### INSTRUCTIONS FOR THE TASK
Read through the entries below and return each line with the word "title".

START THE DATA

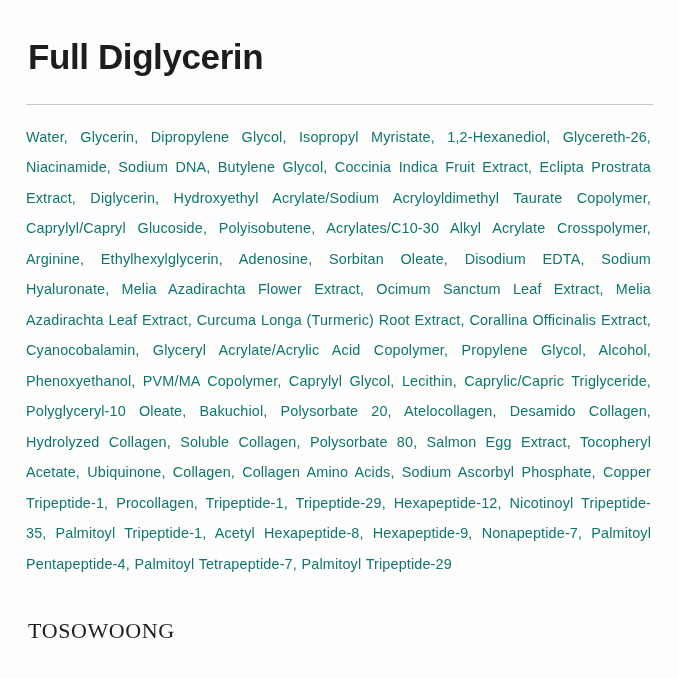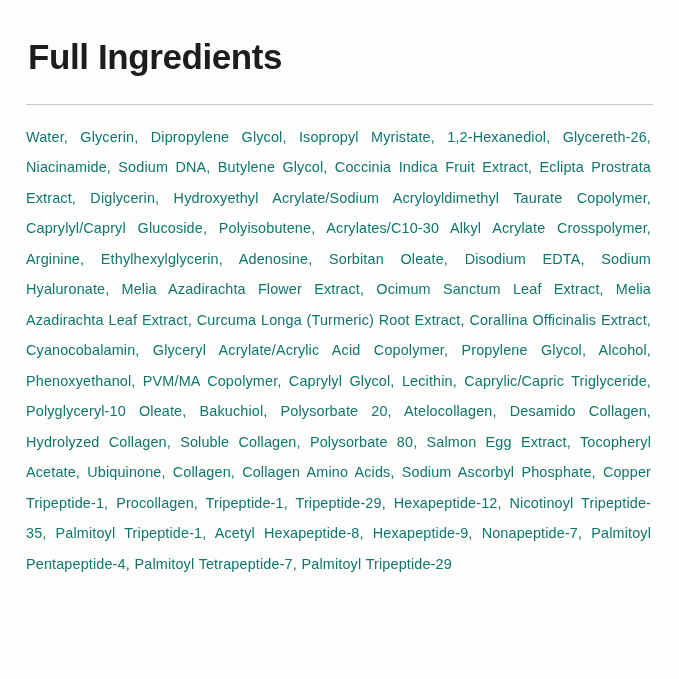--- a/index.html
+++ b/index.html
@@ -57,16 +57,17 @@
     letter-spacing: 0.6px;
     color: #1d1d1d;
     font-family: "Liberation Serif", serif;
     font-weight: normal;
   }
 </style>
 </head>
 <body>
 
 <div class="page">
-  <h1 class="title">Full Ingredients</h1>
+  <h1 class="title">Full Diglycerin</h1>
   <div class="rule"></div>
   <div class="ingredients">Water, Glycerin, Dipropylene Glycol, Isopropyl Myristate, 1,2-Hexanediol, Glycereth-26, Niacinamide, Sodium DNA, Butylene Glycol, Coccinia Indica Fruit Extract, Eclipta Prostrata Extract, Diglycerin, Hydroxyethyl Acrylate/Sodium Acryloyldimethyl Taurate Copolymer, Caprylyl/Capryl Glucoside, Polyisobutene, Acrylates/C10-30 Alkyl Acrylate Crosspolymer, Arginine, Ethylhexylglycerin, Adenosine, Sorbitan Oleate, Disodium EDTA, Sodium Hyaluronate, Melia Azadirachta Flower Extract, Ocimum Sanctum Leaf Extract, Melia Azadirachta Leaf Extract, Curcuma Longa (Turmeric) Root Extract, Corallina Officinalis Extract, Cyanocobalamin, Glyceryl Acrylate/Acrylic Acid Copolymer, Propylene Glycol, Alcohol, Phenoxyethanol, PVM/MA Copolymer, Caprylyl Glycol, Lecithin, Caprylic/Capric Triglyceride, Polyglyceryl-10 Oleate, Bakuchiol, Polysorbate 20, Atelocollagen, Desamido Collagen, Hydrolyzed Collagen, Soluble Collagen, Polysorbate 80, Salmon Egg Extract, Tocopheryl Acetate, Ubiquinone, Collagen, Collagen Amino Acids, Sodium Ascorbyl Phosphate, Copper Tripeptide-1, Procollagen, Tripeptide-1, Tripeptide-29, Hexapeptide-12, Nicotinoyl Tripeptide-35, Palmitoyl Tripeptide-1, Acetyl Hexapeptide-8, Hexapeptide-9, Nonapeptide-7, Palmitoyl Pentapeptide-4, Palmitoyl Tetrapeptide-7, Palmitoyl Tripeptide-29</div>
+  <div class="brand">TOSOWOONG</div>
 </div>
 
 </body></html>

END THE DATA
START THE DATA

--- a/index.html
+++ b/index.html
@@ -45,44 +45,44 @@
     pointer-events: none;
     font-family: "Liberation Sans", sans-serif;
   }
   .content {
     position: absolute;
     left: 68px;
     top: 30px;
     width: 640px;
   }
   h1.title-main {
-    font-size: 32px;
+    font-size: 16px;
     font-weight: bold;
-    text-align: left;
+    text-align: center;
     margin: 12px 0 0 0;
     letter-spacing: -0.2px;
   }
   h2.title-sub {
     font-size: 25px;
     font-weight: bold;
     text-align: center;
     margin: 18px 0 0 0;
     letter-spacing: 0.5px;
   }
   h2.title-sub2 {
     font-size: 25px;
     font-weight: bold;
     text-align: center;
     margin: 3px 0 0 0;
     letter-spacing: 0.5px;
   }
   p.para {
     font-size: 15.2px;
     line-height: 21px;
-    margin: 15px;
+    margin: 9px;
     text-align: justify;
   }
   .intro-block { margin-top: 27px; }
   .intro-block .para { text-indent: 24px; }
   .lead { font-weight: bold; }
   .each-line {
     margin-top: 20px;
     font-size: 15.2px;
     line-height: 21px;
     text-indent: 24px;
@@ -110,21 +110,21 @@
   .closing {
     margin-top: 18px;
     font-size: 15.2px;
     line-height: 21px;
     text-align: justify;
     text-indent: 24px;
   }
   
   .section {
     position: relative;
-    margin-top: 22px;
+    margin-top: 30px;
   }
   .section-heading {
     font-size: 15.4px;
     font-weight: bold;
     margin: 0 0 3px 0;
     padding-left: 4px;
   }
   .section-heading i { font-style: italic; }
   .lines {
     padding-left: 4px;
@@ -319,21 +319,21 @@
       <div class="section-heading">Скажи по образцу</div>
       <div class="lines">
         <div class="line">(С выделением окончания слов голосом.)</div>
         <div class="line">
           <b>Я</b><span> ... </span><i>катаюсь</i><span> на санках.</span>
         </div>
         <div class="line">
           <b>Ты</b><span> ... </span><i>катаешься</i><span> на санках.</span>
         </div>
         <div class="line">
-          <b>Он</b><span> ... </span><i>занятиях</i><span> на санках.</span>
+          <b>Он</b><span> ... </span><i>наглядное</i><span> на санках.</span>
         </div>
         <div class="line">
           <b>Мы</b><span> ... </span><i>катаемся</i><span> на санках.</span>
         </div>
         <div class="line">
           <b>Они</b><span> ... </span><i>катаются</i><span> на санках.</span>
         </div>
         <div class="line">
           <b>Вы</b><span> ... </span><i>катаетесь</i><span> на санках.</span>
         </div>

END THE DATA

### RESULT
-  <h1 class="title">Full Ingredients</h1>
+  <h1 class="title">Full Diglycerin</h1>
   h1.title-main {
   h2.title-sub {
   h2.title-sub2 {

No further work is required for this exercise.